维摩诘经  时间:2015-01-07   作者: 李璐  来源: 网络  点击:     放大 正常 缩小 关闭 手机版

  作为一种复杂的社会历史文化现象,宗教对社会及民众生活产生诸多影响,其中一个重要方面是文学影响。若从文化层面来看,宗教既有其独特之处,又因其包容性和自身的发展需要更多地与世俗文化融为一体,并无截然可分的界限。两千年来,佛教在与中国本土文化相互融合、碰撞、吸收的过程中逐渐得到传扬发展,并对中国哲学、伦理、文学、艺术、乃至政治思想及人生智慧产生深刻影响。本文拟从佛经中的一部代表作——《维摩诘经》对六朝志怪的影响为例,来略窥佛教对中国文学的影响。

  《维摩诘经》又名《不可思议解脱经》,可谓佛教中影响最大,最受欢迎之作品,而前秦名僧鸠摩罗什所译之中文《维摩诘经》,更是在中国、东亚之地广为流传、历久不衰。究其因,不外乎二:一则其所倡导之世俗化处世佛教适应当时社会需求;二则其文学价值颇高而影响深远。故其广受士人文人推崇,而得以世代相传。从文学角度来看:此文脉络清晰,情节紧凑,文笔流畅,引人入胜,可谓是佛经文学的压卷之作,无论从作品本身还是其所蕴涵的思想都对当时及后来之文学产生了莫大影响,然最能体现这种影响的文学形式,莫过于六朝时期的志怪作品。采用前人之说,唐前志怪可分为三期:一曰原始神话传说之绪余,二曰汉兴方士之神仙故事及后道教所造之神鬼之谈,三曰魏晋阐扬释教轮回果报证验之异闻。但实际上六朝志怪按照其与佛教关系之深浅还可细分为三类:一类是如张华的《博物志》,郭璞的《玄中记》这类的地理博物体志怪,所记大都缺乏具体情节和细节描写,少文学因素,其作者又多为博物家兼方术之士,故此类作品少受佛教影响。二类为杂史杂传志怪,如《神仙传》、《神异记》等,其作者多为道士,这类书均是道教辅教之书,在佛道斗争激烈的六朝时代,他们排佛、拒佛唯恐不及,当然也不会受佛教多少影响了。第三类,如:《搜神记》《幽冥录》、《列异传》、《灵鬼志》等大多数志怪作品,都不同程度的受到佛教的影响,也反作用于佛教典籍和佛教的传播,这一类志怪小说在六朝志怪中比例最大,也是本文论述的重点。汤用彤先生曾论及佛教影响:“溯自两晋佛教隆盛以后,士大夫于佛教之关系约有三事:一为玄理之契合,一为文字之因缘,一为生死之恐惧。”[1]此处所言三事全面涉及到文人思想、创作及生活三个方面,套用此模式,则《维摩诘经》对六朝志怪之文学影响亦可从三方面加以详述。

一、《维摩诘经》中的佛教教义对六朝志怪之影响

  佛教对文人思想之影响,主要通过在其宗教教义来实现。而《维摩诘经》中所体现之佛教教义,主要表现于其在时空观和因缘果报观念上。

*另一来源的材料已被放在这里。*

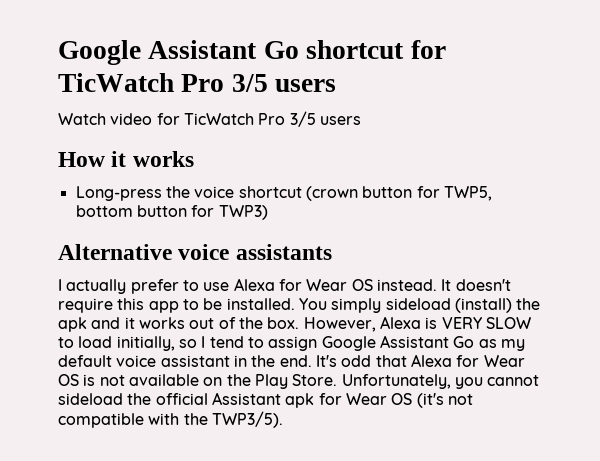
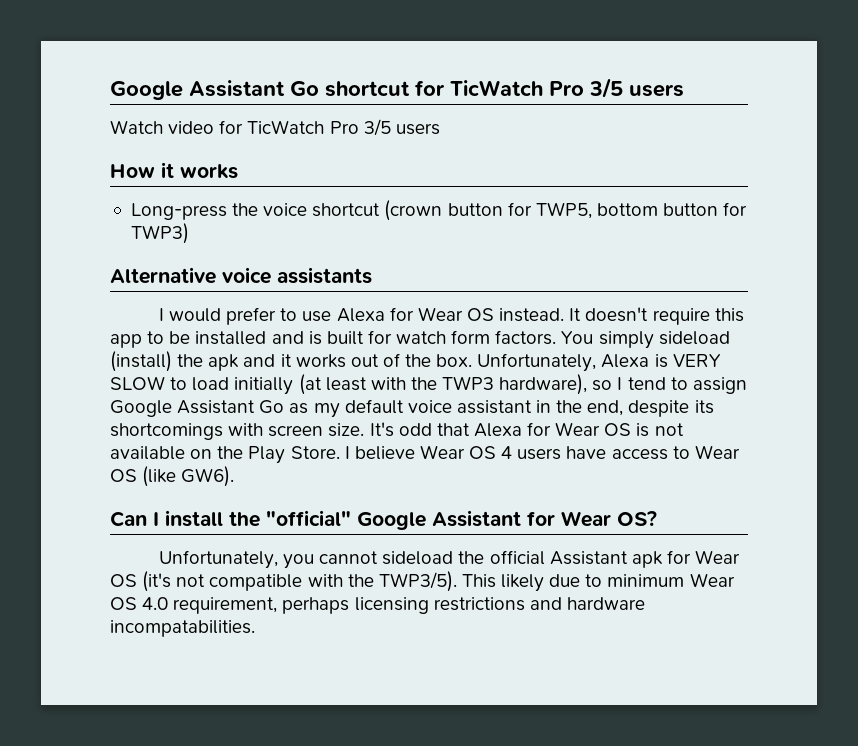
- I actually prefer to use Alexa for Wear OS instead.
+ I would prefer to use Alexa for Wear OS instead.
- It doesn't require this app to be installed.
+ It doesn't require this app to be installed and is built for watch form factors.
- However, Alexa is VERY SLOW to load initially, so I tend to assign Google Assistant Go as my default voice assistant in the end.
+ Unfortunately, Alexa is VERY SLOW to load initially (at least with the TWP3 hardware), so I tend to assign Google Assistant Go as my default voice assistant in the end, despite its shortcomings with screen size.
- It's odd that Alexa for Wear OS is not available on the Play Store. Unfortunately, you cannot sideload the official Assistant apk for Wear OS (it's not compatible with the TWP3/5).
+ It's odd that Alexa for Wear OS is not available on the Play Store. I believe Wear OS 4 users have access to Wear OS (like GW6).
+ Can I install the "official" Google Assistant for Wear OS?
+ Unfortunately, you cannot sideload the official Assistant apk for Wear OS (it's not compatible with the TWP3/5).
+ This likely due to minimum Wear OS 4.0 requirement, perhaps licensing restrictions and hardware incompatabilities.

  从印、中两国之历史记载相较中便可窥出,中国之时间观念多为社会现实之编年历史,而对于超现实之时间却极少问津;中国亦有空间观念,却由于“不语怪、力、乱、神”之儒家教化而限于天地之间。然天竺佛教文化则恰恰相反,其无有详尽之编年历史,却对超现实之时空有极大兴趣,而创造了一系列时空理论。佛教中“世界”一词在梵语中本就包涵着时间和空间双重意义。《楞严经》中有云:“何名为众生世界?世为迁流,界为方位。汝今当知东、西、南、北、东南、西南、东北、西北、上、下为界,过去、未来、现世为世。”即是说,“世”为时间概念,“界”为空间概念,二者合一,便是时空范畴。在汉文化中,“世”也指时间,但其长度多指不超过人的一生,即所谓的“一生一世”,而佛教中的“世”,则是一个包含过去、现世、未来轮转不尽、永恒常住的时间。汉语中的“界”虽也指方位空间,但主要是指平面上的,如“地界”、“封疆之界”,而佛教的“界”,则是一个囊括十方的无边无际、绵邈高广的空间,不仅指平面,还包括立体的方位。而佛教的世界观不仅包括“小世界”,还有由一千个“小世界”组成的“小千世界”,一千个“小千世界”组成的“中千世界”,乃至一千个“中千世界”组成的“大千世界”,此三者又合成“三千大千世界”。对比之下便可看出,汉文化中的“世界”是有限的,而佛教文化中的“世界”却是无限的。这种时空观念的传入,大大启发了中国人的思维,同时也激发了其想象力。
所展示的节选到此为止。